Yeah, that is what I am doing now, but that results in two selects, and it's 
causing me to have to rewrite other pieces of the program.  It's a long 
story...  The owners of the business said that "there will never be...", WRONG! 
So, with that in mind, I wrote the reporting tool.

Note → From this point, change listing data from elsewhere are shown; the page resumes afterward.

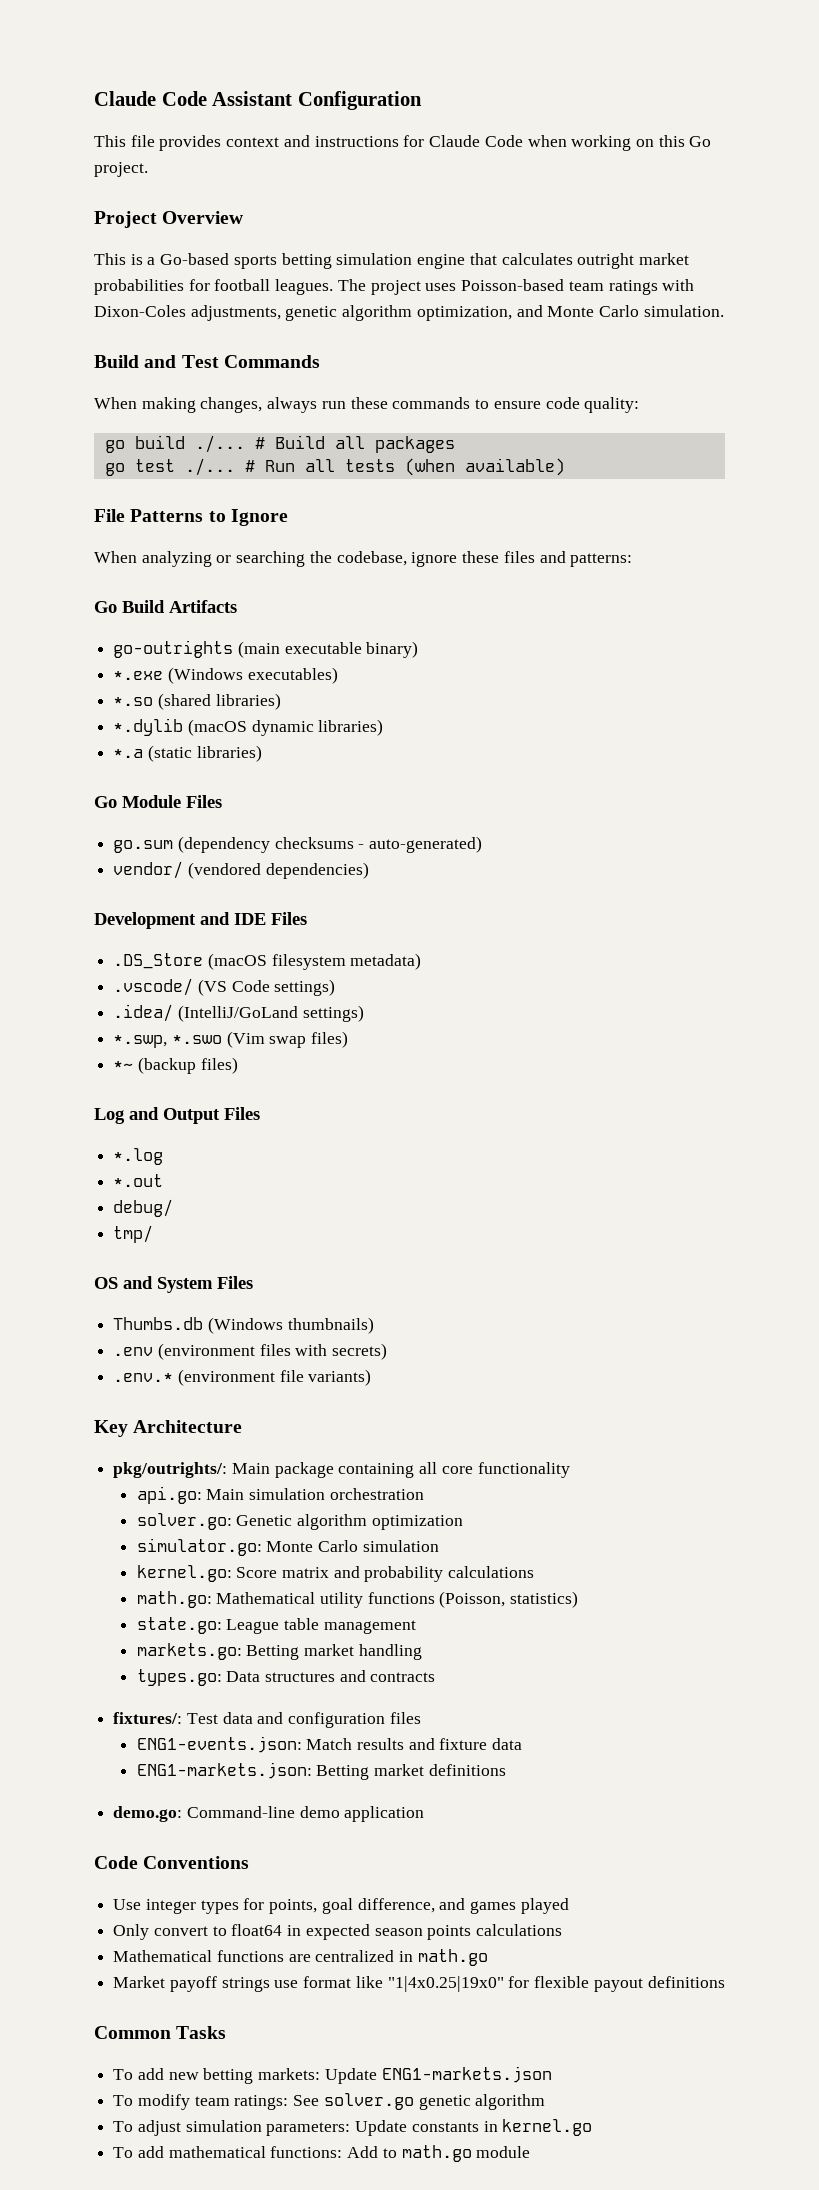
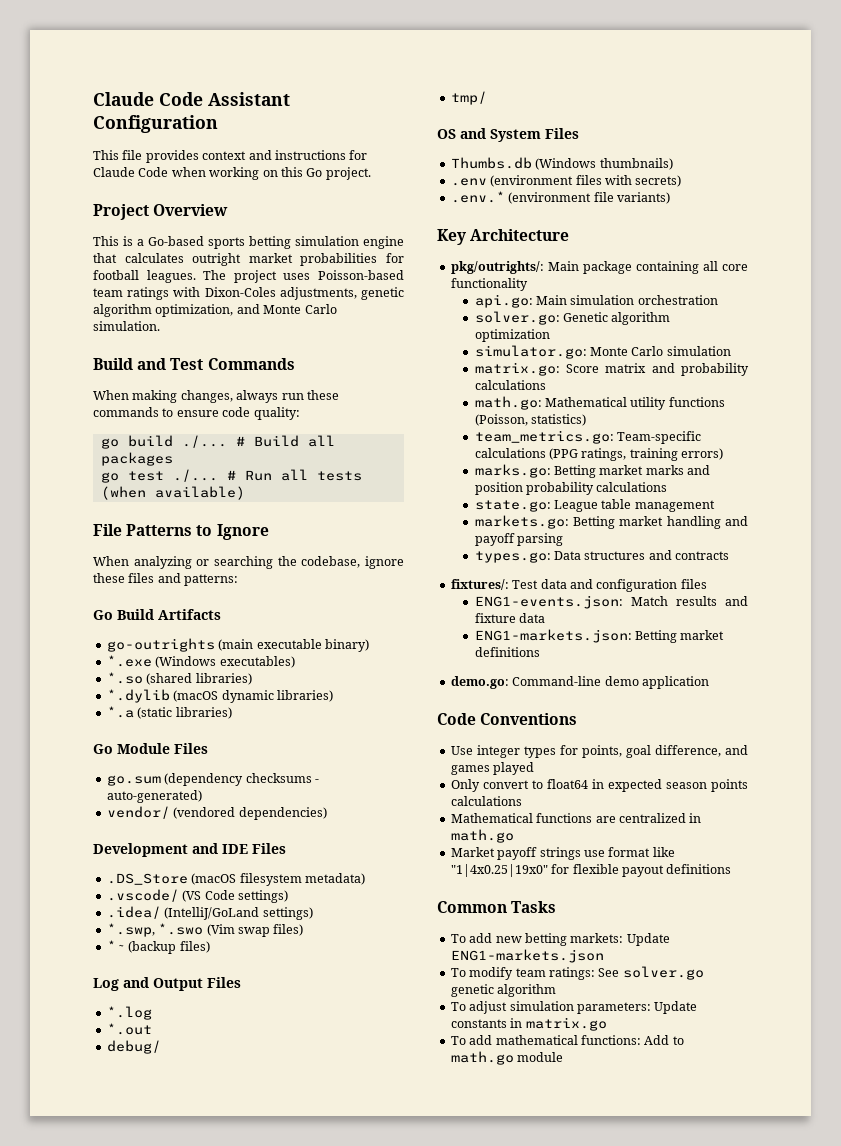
- kernel.go: Score matrix and probability calculations
+ matrix.go: Score matrix and probability calculations
+ team_metrics.go: Team-specific calculations (PPG ratings, training errors)
+ marks.go: Betting market marks and position probability calculations
- markets.go: Betting market handling
+ markets.go: Betting market handling and payoff parsing
- To adjust simulation parameters: Update constants in kernel.go
+ To adjust simulation parameters: Update constants in matrix.go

Now, it's missing that 
record, and I want to leave all of my other SELECTs from other places intact, 
and I just have to deal with the empty/NULL values, which was already 95% in 
place.  I just have to address a few lines on a bunch of places to address 
searches, etc...


From: Simon Slavin
Sent: Friday, April 5, 2019 09:50 AM
To: SQLite mailing list
Subject: Re: [sqlite] Returning NULL or empty values when the SELECT does not 
satisfy all of the query

On 5 Apr 2019, at 2:45pm, Jose Isaias Cabrera <[email protected]> wrote:

> then do this,
>
> select
> a.*, b.* from t as a join z as b on a.a = b.f
> where a.a = 'p006'
> AND
>  a.idate = (select max(idate) from t where a = a.a)
> AND
>  b.idate = (select max(idate) from z where f = a.a)
> ORDER BY a.a
> ;

For testing purposes, break your SELECT down into single operations.  First do

select max(idate) from t where a = 'p006'
select max(idate) from z where f = 'p006'

Are those values the answers you expected ?  Then plug those answers into

> select
> a.*, b.* from t as a join z as b on a.a = b.f
> where a.a = 'p006'
> AND
>  a.idate = X
> AND
>  b.idate = Y
> ORDER BY a.a

and see whether it does what you expect.